As for cost, they're pretty close. Epi LPs go from about $500 to $600 depending on model, while the Hagstrom Swede is about $550, but it includes a nice hardshell case. Cost definitely won't be the deciding factor, they're close enough in price.

--- D


----------



## Robert1950 (Jan 21, 2006)

The thing is, there have got to be a 100 or Epi LPs on sale in Toronto at any given time. Go out and play as many as you can until you find a ringer. Try a few Swedes too, though I'm not sure who deals with Hagstrom. I have three guitars - I never bought any unplayed first.


----------



## Duster (Dec 28, 2007)

Robert1950 said:


> The thing is, there have got to be a 100 or Epi LPs on sale in Toronto at any given time. Go out and play as many as you can until you find a ringer. Try a few Swedes too, though I'm not sure who deals with Hagstrom. I have three guitars - I never bought any unplayed first.

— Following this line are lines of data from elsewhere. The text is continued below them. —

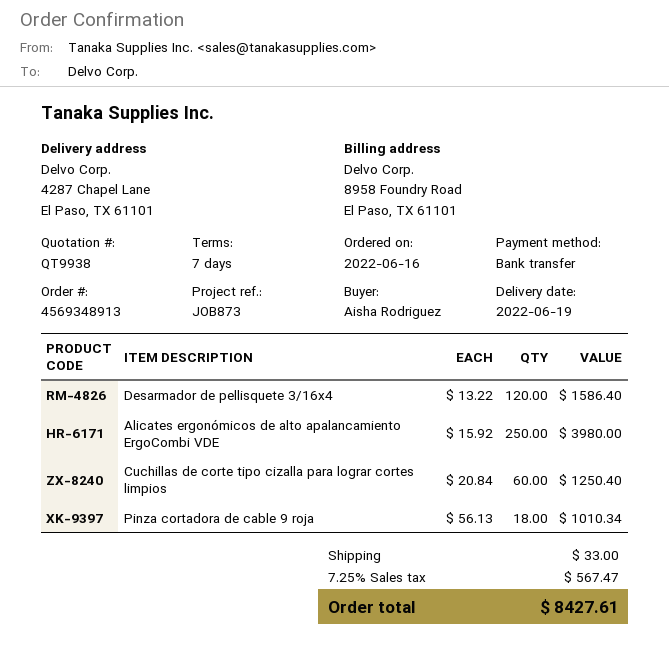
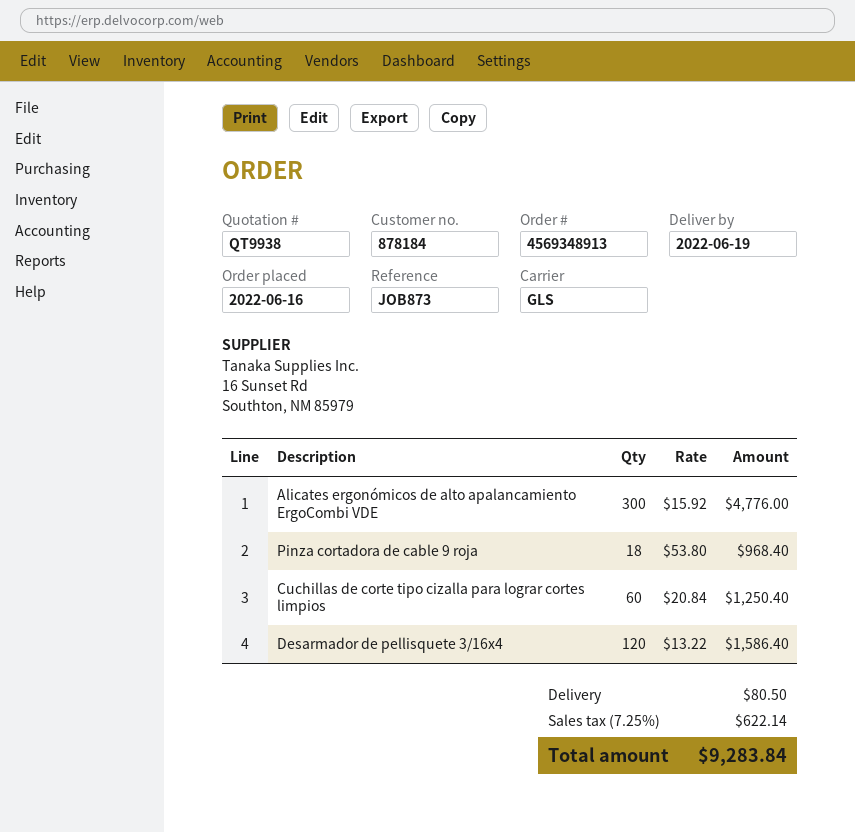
Alicates ergonómicos de alto apalancamiento ErgoCombi VDE: 250 x 15.92 = 3980.00 -> 300 x 15.92 = 4776.00
Pinza cortadora de cable 9 roja: 18 x 56.13 = 1010.34 -> 18 x 53.80 = 968.40
shipping: 33.00 -> 80.50
tax: 7.25% = 567.47 -> 7.25% = 622.14
total: 8427.61 -> 9283.84

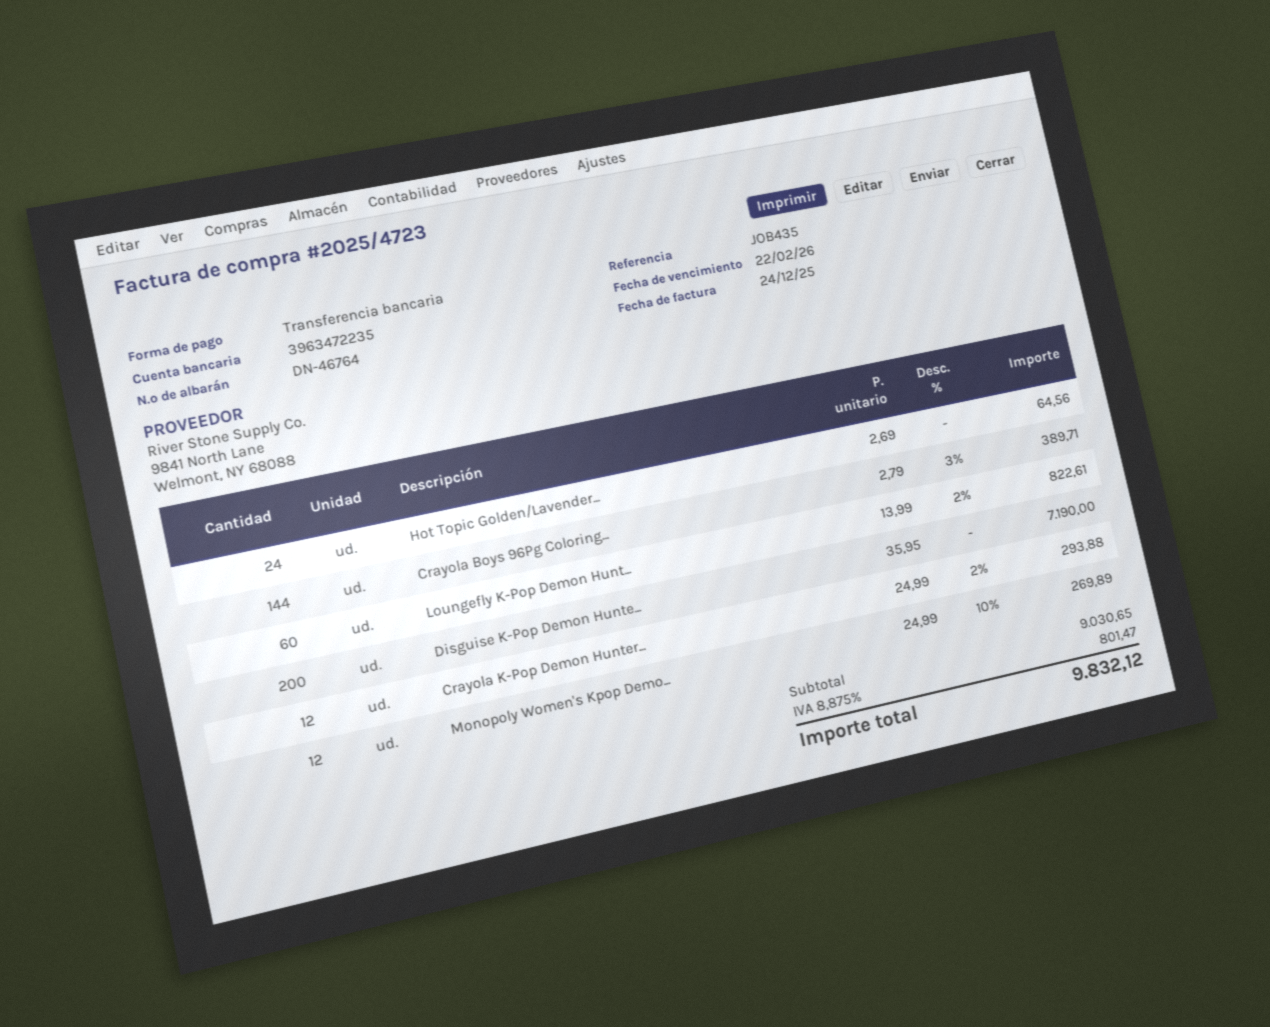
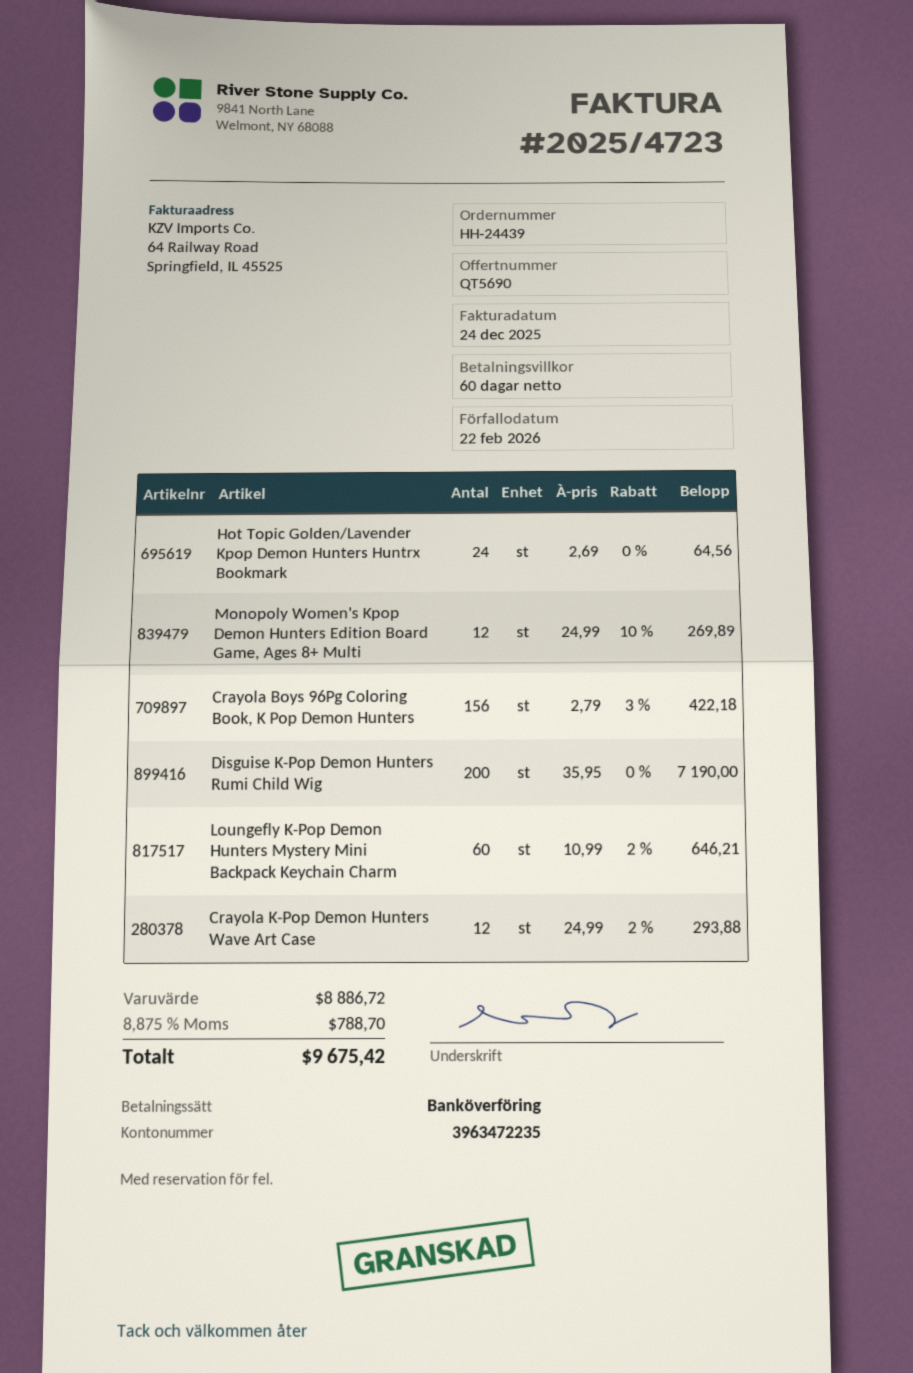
Crayola Boys 96Pg Coloring...: 144 x 2.79 - 3% = 389.71 -> 156 x 2.79 - 3% = 422.18
Loungefly K-Pop Demon Hunt...: 60 x 13.99 - 2% = 822.61 -> 60 x 10.99 - 2% = 646.21
subtotal: 9030.65 -> 8886.72
tax: 8.875% = 801.47 -> 8.875% = 788.70
total: 9832.12 -> 9675.42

I'm looking for a lefty, so the numbers aren't quite that high. But you're right, I'm sure there are at least 10 out there at the moment. 

--- D


----------



## traynor_garnet (Feb 22, 2006)

Hi Duster,

You should seriously check out Agile guitars; ridiculously good guitars for very little cash. As an added bonus, Agile probably offers more left handed models than any other company.

TG


----------



## torndownunit (May 14, 2006)

traynor_garnet said:


> Hi Duster,
> 
> You should seriously check out Agile guitars; ridiculously good guitars for very little cash. As an added bonus, Agile probably offers more left handed models than any other company.
> 
> TG



I was about to suggest the same thing. I had an Agile goldtop that was on par with any Les Paul style guitar I have played. After numerous tries, I know I am just not an LP person. Someone on the forums bought it from me though, and last I heard he was very happy with it.


----------



## Budda (May 29, 2007)

lefty AL3000 anybody?


----------



## skydigger (Oct 20, 2007)

I just bought a bass and classical from Rondo. they are awesome deals for the money.

check out Harmony-central for user reviews...

http://reviews.harmony-central.com/reviews/Guitar/brand/Agile

I've got my eye on a hollow tele and\or one of their PRS copies...


----------



## xuthal (May 15, 2007)

Budda said:


> lefty AL3000 anybody?


are you selling it?what does it look like?


----------